→ **WHAT THE TASK ASKS**: Search the records for the word "Cylindrical" and copy each line in which it appears.

== DATA EXTRACTS

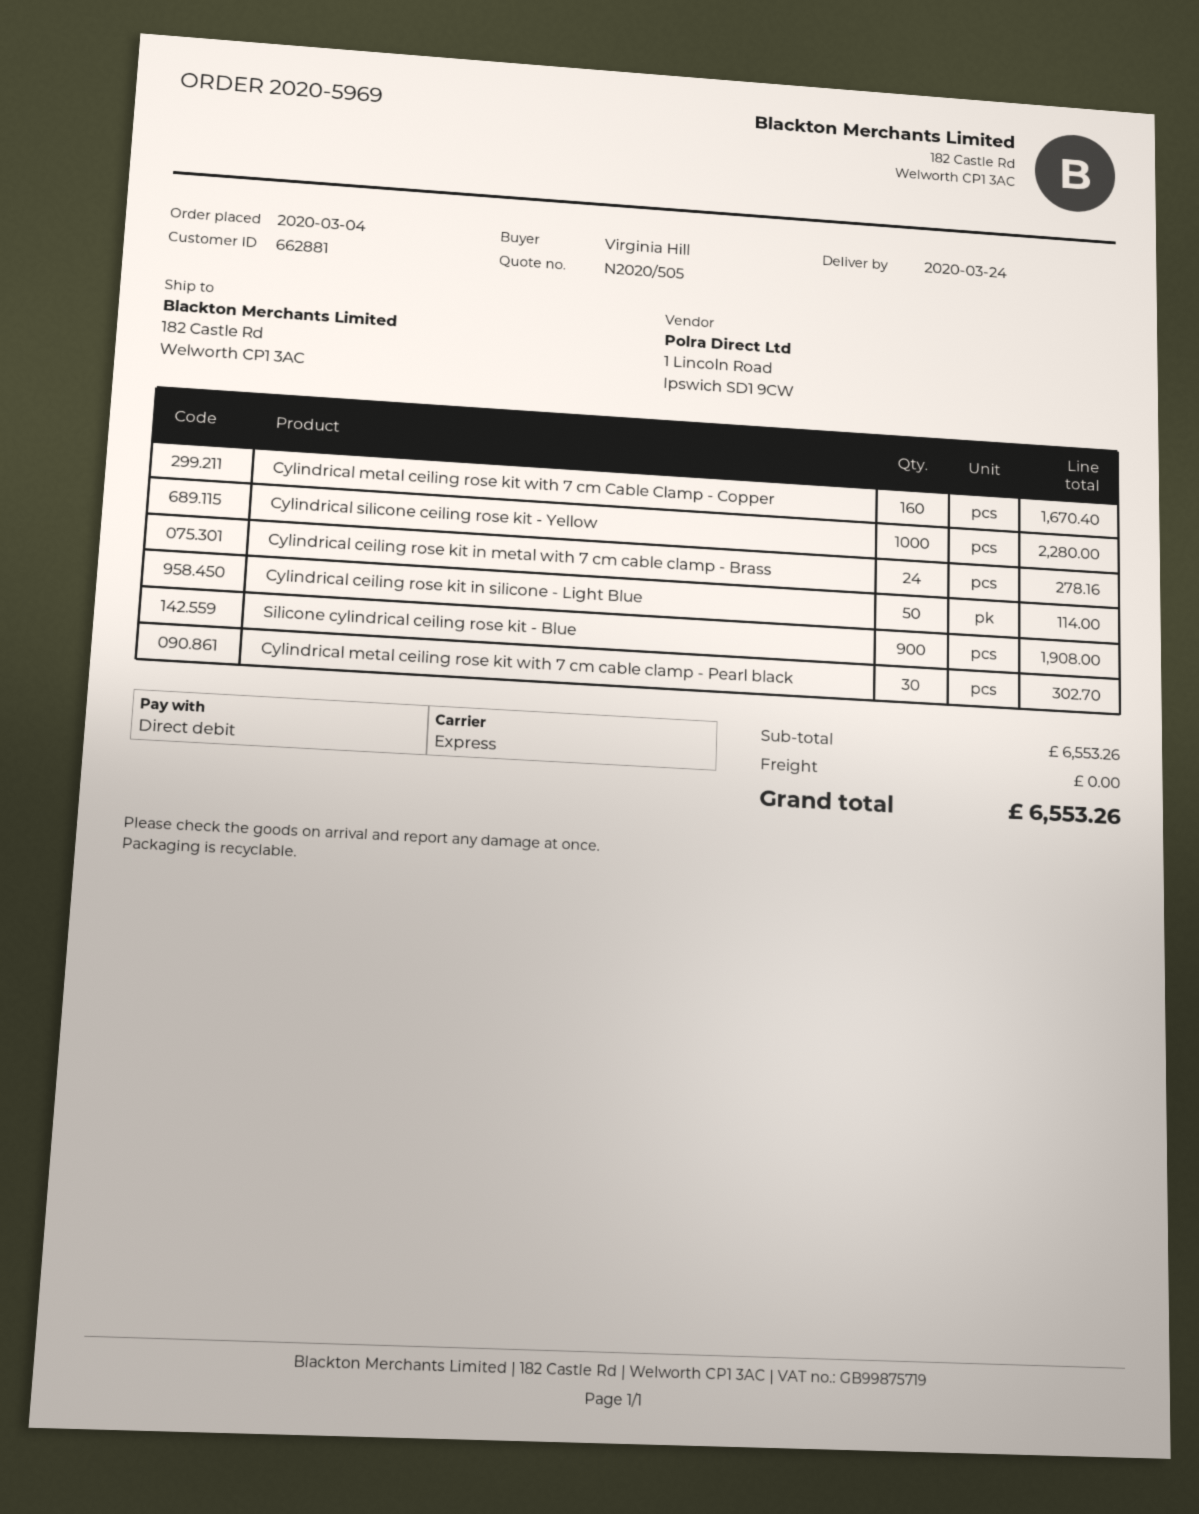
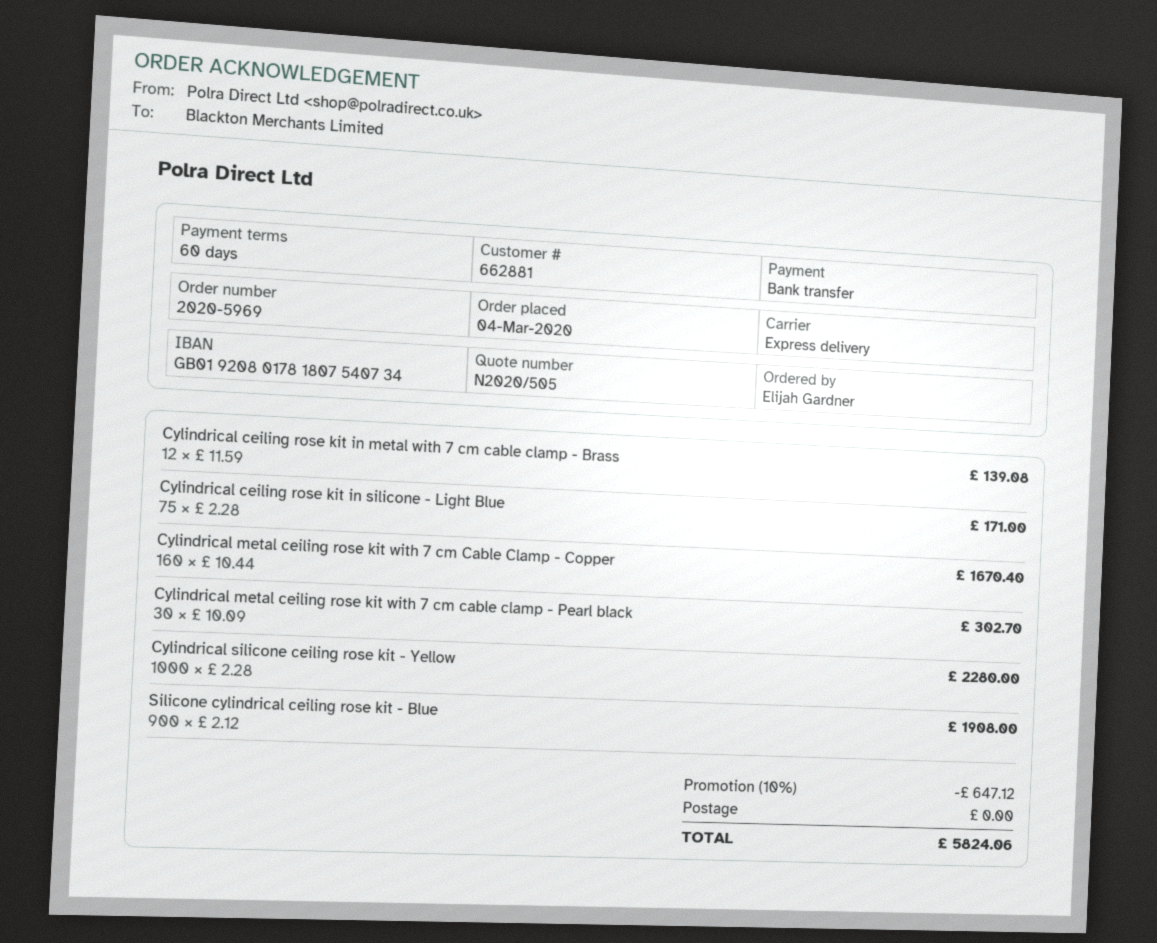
ordered by: Virginia Hill -> Elijah Gardner
payment method: direct debit -> bank transfer
Cylindrical ceiling rose kit in metal with 7 cm cable clamp - Brass: 24 for 278.16 -> 12 for 139.08
Cylindrical ceiling rose kit in silicone - Light Blue: 50 for 114.00 -> 75 for 171.00
discount: none -> 10% = 647.12
total: 6553.26 -> 5824.06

====

→ **ANSWER BELOW**:
Cylindrical ceiling rose kit in metal with 7 cm cable clamp - Brass: 24 for 278.16 -> 12 for 139.08
Cylindrical ceiling rose kit in silicone - Light Blue: 50 for 114.00 -> 75 for 171.00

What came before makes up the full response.